[Materials provided]

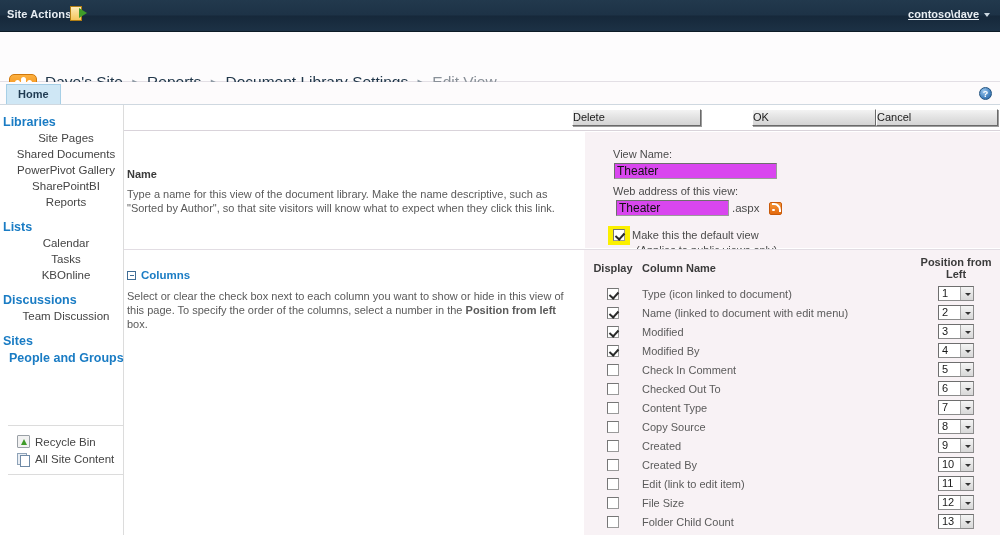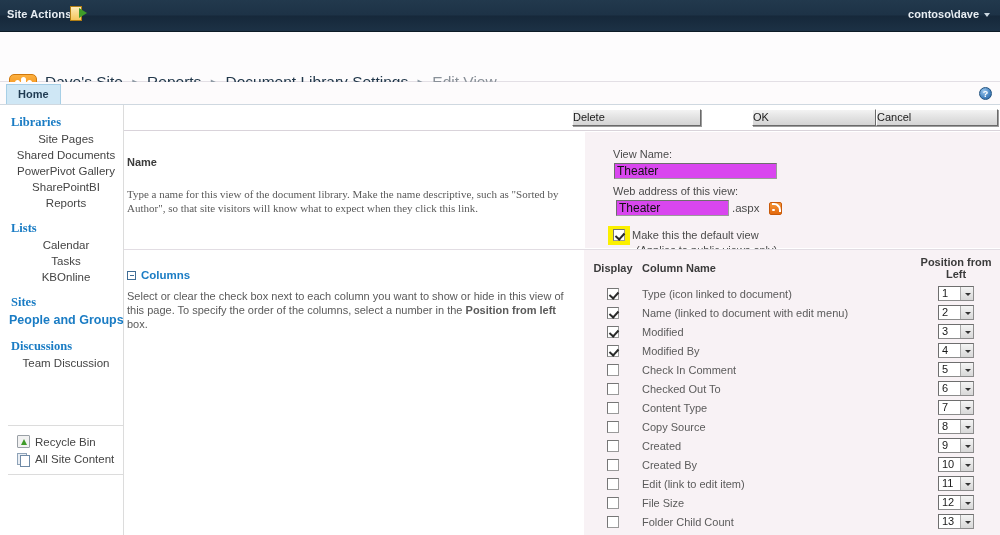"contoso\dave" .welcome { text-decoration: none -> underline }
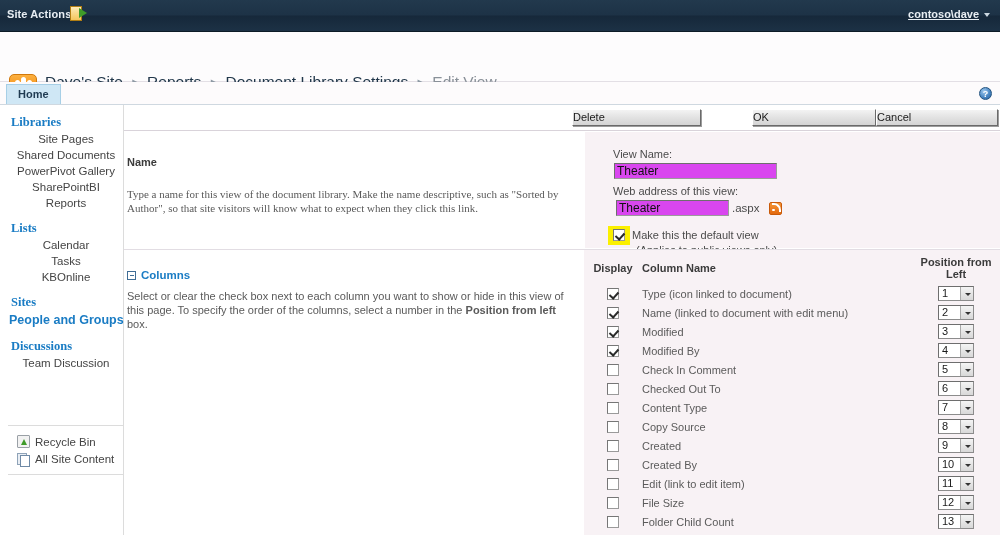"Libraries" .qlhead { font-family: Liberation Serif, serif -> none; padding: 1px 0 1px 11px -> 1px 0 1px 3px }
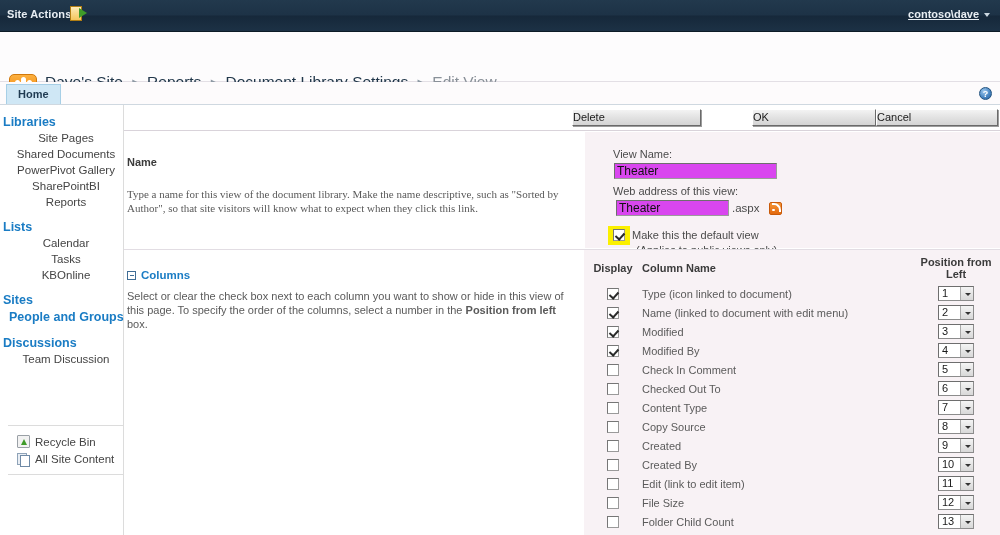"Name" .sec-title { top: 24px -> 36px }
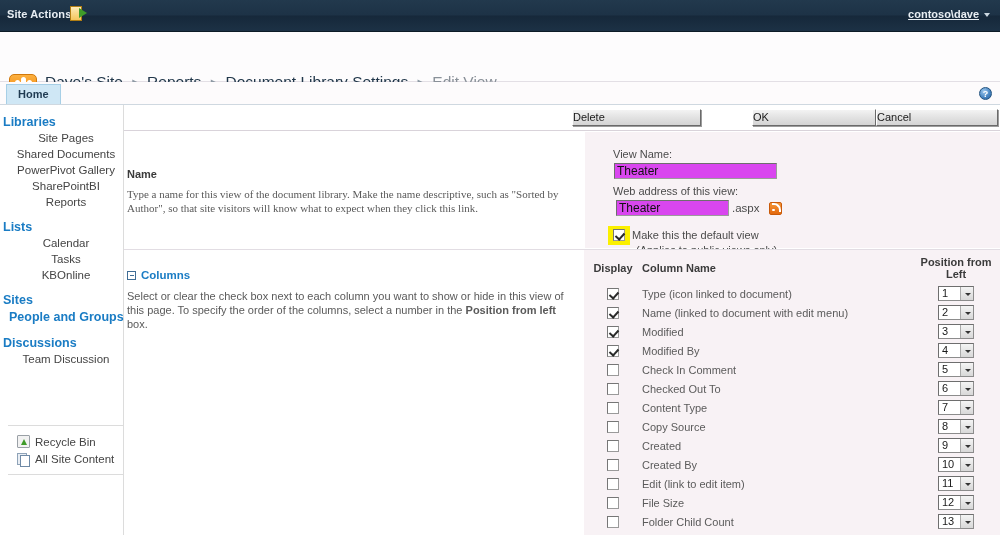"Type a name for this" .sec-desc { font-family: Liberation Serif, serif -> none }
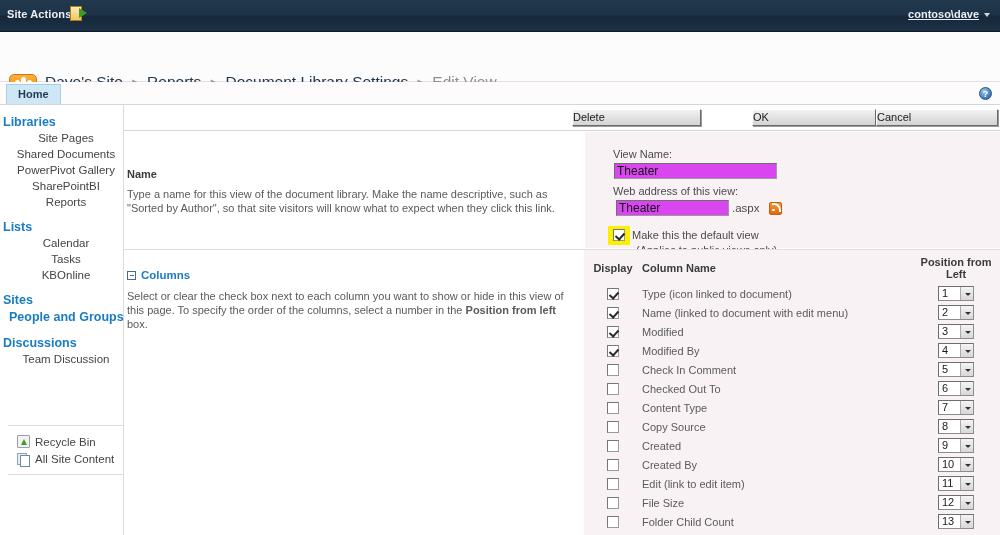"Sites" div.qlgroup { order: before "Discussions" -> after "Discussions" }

[Required action] What you return should match the material word for word, apart from the pictures.

[Task answer]
"contoso\dave" .welcome { text-decoration: none -> underline }
"Libraries" .qlhead { font-family: Liberation Serif, serif -> none; padding: 1px 0 1px 11px -> 1px 0 1px 3px }
"Name" .sec-title { top: 24px -> 36px }
"Type a name for this" .sec-desc { font-family: Liberation Serif, serif -> none }
"Sites" div.qlgroup { order: before "Discussions" -> after "Discussions" }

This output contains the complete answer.